Reportage au camp de réfugiés de Moria, sur l’île de Lesbos en Grèce. “C’est une prison, c’est Guantanamo !”Lorsque j’ai visité le camp de réfugiés de Moria sur l’île de Lesbos, les fils barbelés, les caméras, la surveillance drastique et les pancartes interdisant les clichés m’ont totalement surpris.
En effet, Moria était, avant l’accord conclu entre la Turquie et l’Union européenne, un site ouvert et le camp accueillait les réfugiés à bras ouverts, les soutenant pendant qu’ils attendaient d’être enregistrés. Aujourd’hui, les forces de l’ordre gèrent les affaires du camp qui abrite quelque 3 000 personnes.
La presse locale assure que les réfugiés qui se trouvaient dans le centre-ville et le long du port ont été transférés vers d’autres camps à l’intérieur de l’île : la sortie reste un processus long et difficile, et les réfugiés font face à la perspective d’extradition vers la Turquie.
“Je te demande juste de traverser la route et de m’acheter de quoi manger”
Lors de ma première visite, un enfant syrien se tenant de l’autre côté du fils barbelé, m’a demandé un sac de chips. Il a dû croire que je travaillais pour un des restaurants ambulants qui s’arrêtaient de plus en plus nombreux, à proximité, ces derniers temps. Cet enfant, enfermé à Moria, à Lesbos, m’a donné une leçon de dignité humaine : “Je ne mendie pas. Mais tu es à l’extérieur et moi je suis coincé dans ce camp. Je te demande juste de traverser la route et de m’acheter de quoi manger”.
Un autre enfant s’est joint à nous et a crié : “Photo ! Photo !”. D’autres enfants se sont rassemblés autour de lui, souriant et faisant le signe de la victoire. Je n’avais pas prévu cette situation et j’hésitais à cause de la police et de toutes ces pancartes. Ces enfants réclamaient seulement une visibilité et voulaient que le monde prenne conscience de leur présence. Ils sont si courageux malgré les conditions inhumaines dans lesquelles ils survivent.
Les jeunes que j’avais rencontrés jusqu’à présent étaient moins enthousiastes pour les photos et plus enclins à la conversation. Certains parlaient l’arabe, d’autres le kurde. Tous ont voulu savoir si j’étais journaliste pour faire passer un seul message au monde : “Ici c’est une prison, c’est Guantanamo !”.

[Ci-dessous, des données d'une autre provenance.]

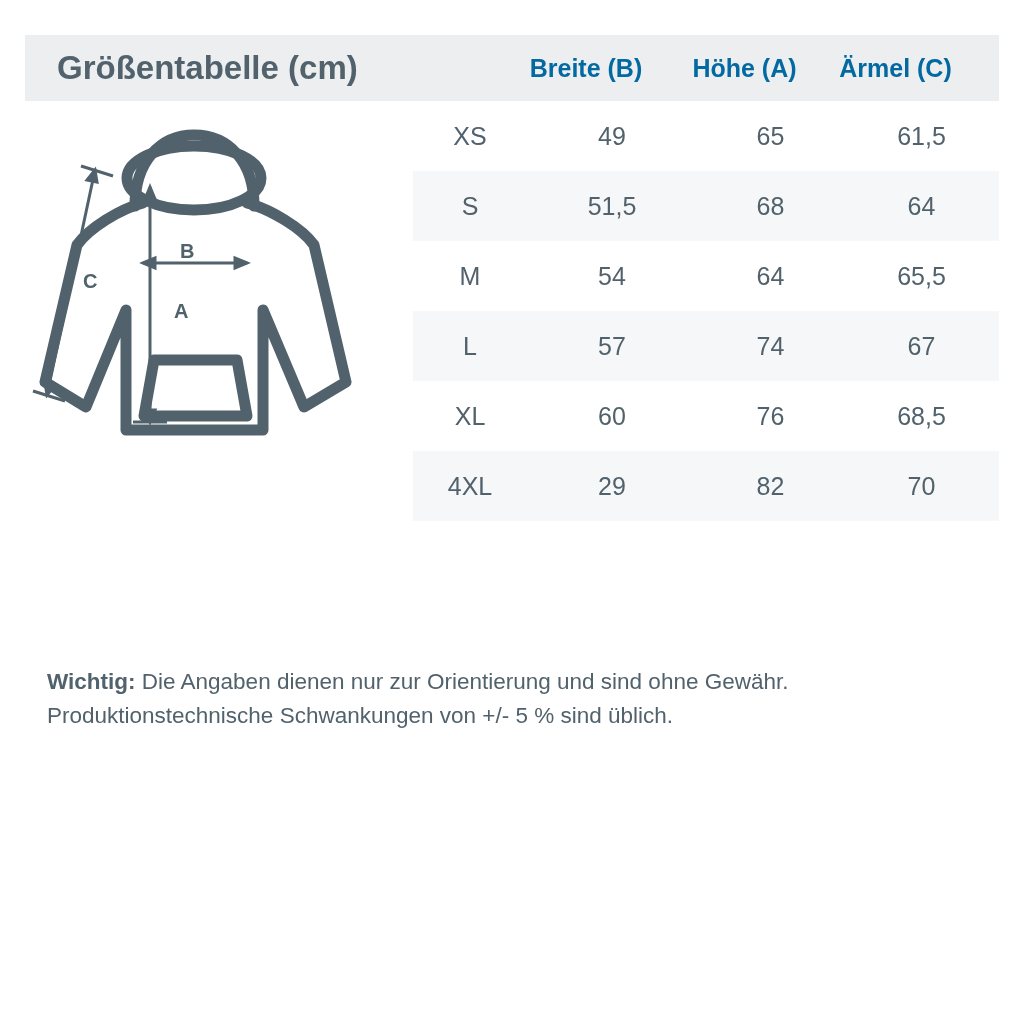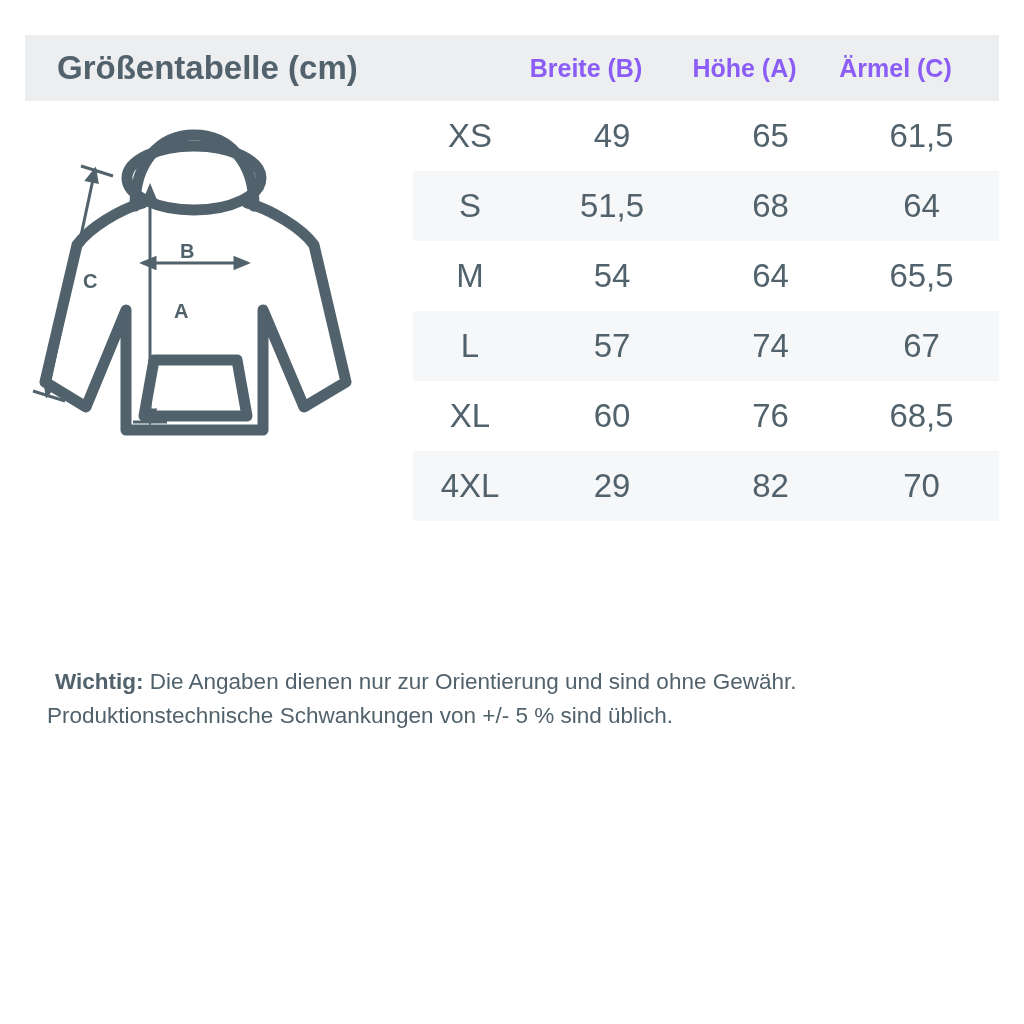"Breite (B)" .header-col { color: #8b5cf6 -> #0369a1 }
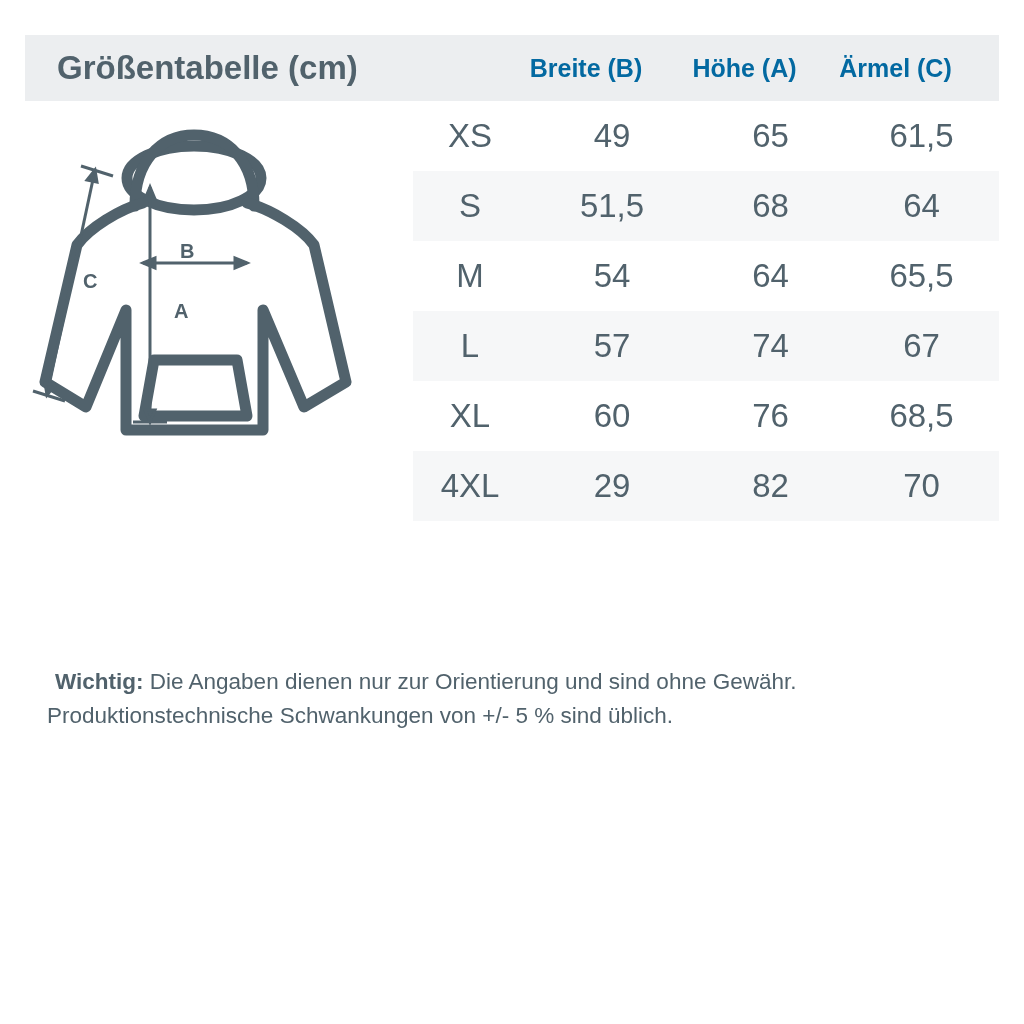"XS" .size-table td { font-size: 33px -> 25px }
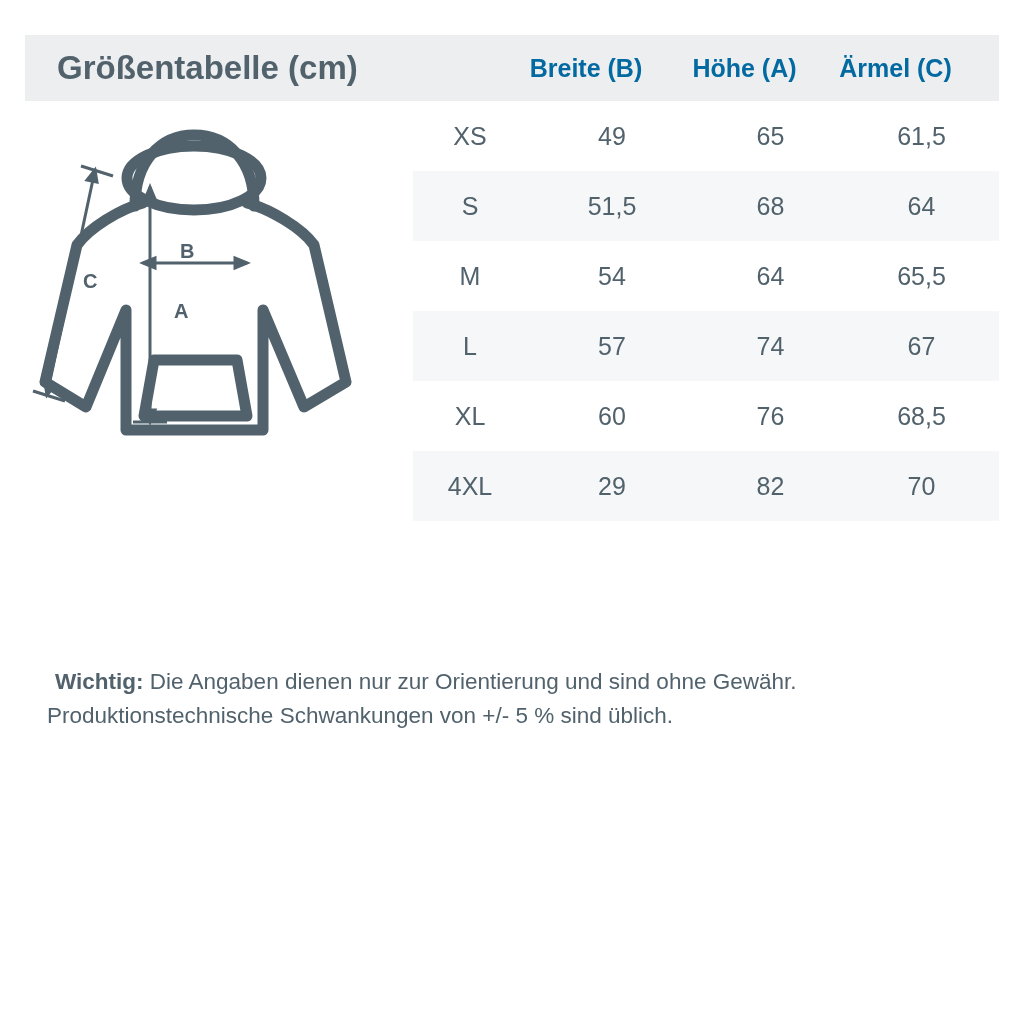"Wichtig:" .footnote b { margin-left: 8px -> none }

“Ils ont pris nos empreintes, on ne sait pas pourquoi…”
J’ai rencontré, le long du fil barbelé, des gens torturés et choqués. Ils m’ont dit qu’une grève de la faim était observée à l’intérieur du camp et m’ont donné des photos de familles entassées dans les tentes et d’enfants allongés par terre essayant de dormir à la belle étoile. Un Syrien a affirmé ne pas savoir quoi faire, surtout en l’absence d’avocats : “Ils ont pris nos empreintes, on ne sait pas pourquoi… Je suis ici depuis plus de 22 jours. Aujourd’hui, la police a roué un homme de coups parce qu’il s’était glissé une seconde fois dans la fille d’attente pour avoir de quoi manger… Il y a quelques jours, une bagarre entre réfugiés s’est déclenchée et l’un d’eux a été grièvement blessé au point d’être hospitalisé… Il n’est toujours pas revenu”.
Un autre confie : “Un mouvement de protestation a commencé à prendre forme à l’intérieur du camp après la décision prise d’extrader deux familles syriennes vers la Turquie. Hier, deux personnes ont tenté de se suicider”.
J’ai quitté le camp sous le choc et je me suis dirigé vers la plage parsemée de bouées de sauvetage, de chaussures, de vêtements et d’objets personnels laissés par ceux qui avaient pris la mer… J’ai jeté mon regard, par-delà les eaux, vers la Turquie souhaitant décrire à ceux qui fuient la mort de l’autre côté le soi-disant “paradis promis” qui les attend.